WHAT IS EXPECTED | Reproduce every entry below exactly, minus the pictures.

[Opening RECORD SET section]

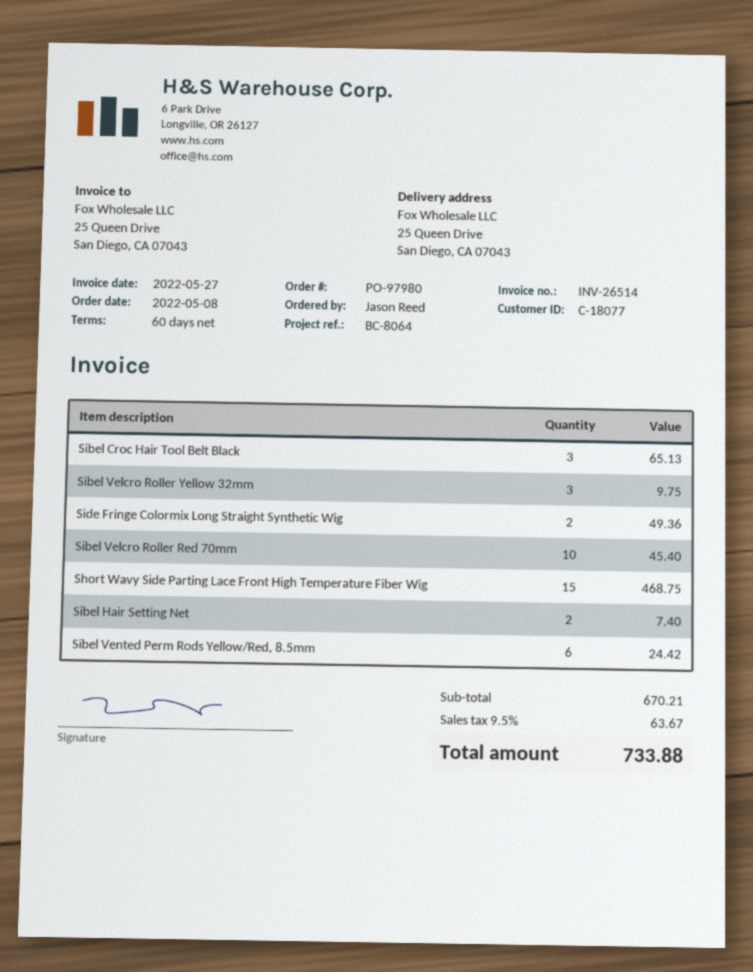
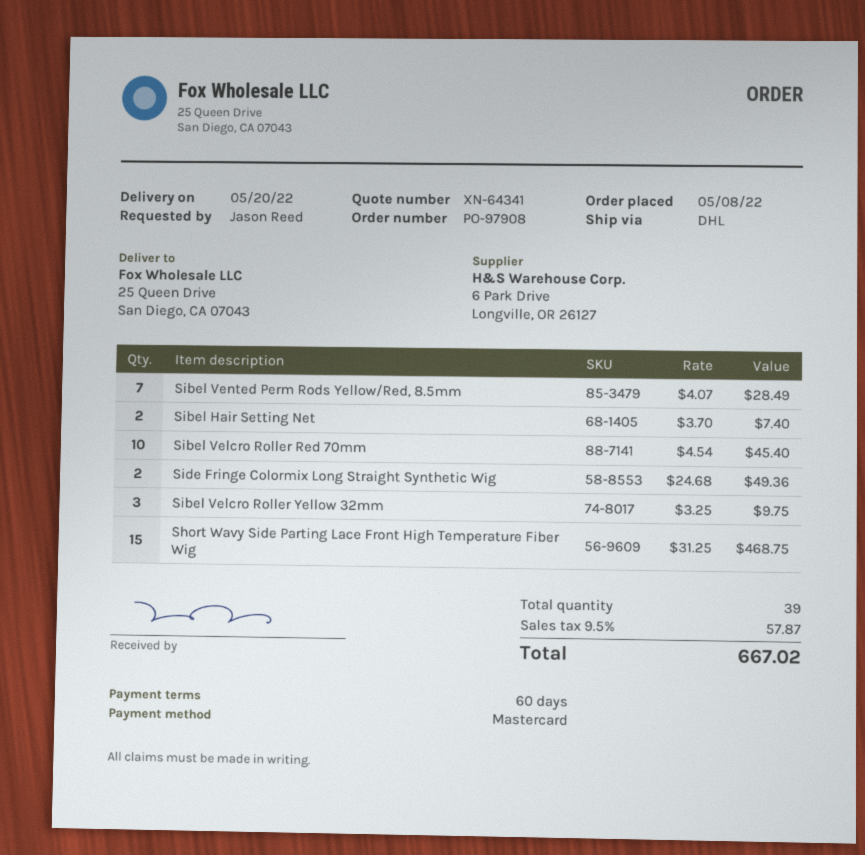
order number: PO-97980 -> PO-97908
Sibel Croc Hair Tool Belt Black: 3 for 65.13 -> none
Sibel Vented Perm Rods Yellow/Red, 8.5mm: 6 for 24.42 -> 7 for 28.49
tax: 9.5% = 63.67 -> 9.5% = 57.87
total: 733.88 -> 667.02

[Closing RECORD SET section]

REPLY |
order number: PO-97980 -> PO-97908
Sibel Croc Hair Tool Belt Black: 3 for 65.13 -> none
Sibel Vented Perm Rods Yellow/Red, 8.5mm: 6 for 24.42 -> 7 for 28.49
tax: 9.5% = 63.67 -> 9.5% = 57.87
total: 733.88 -> 667.02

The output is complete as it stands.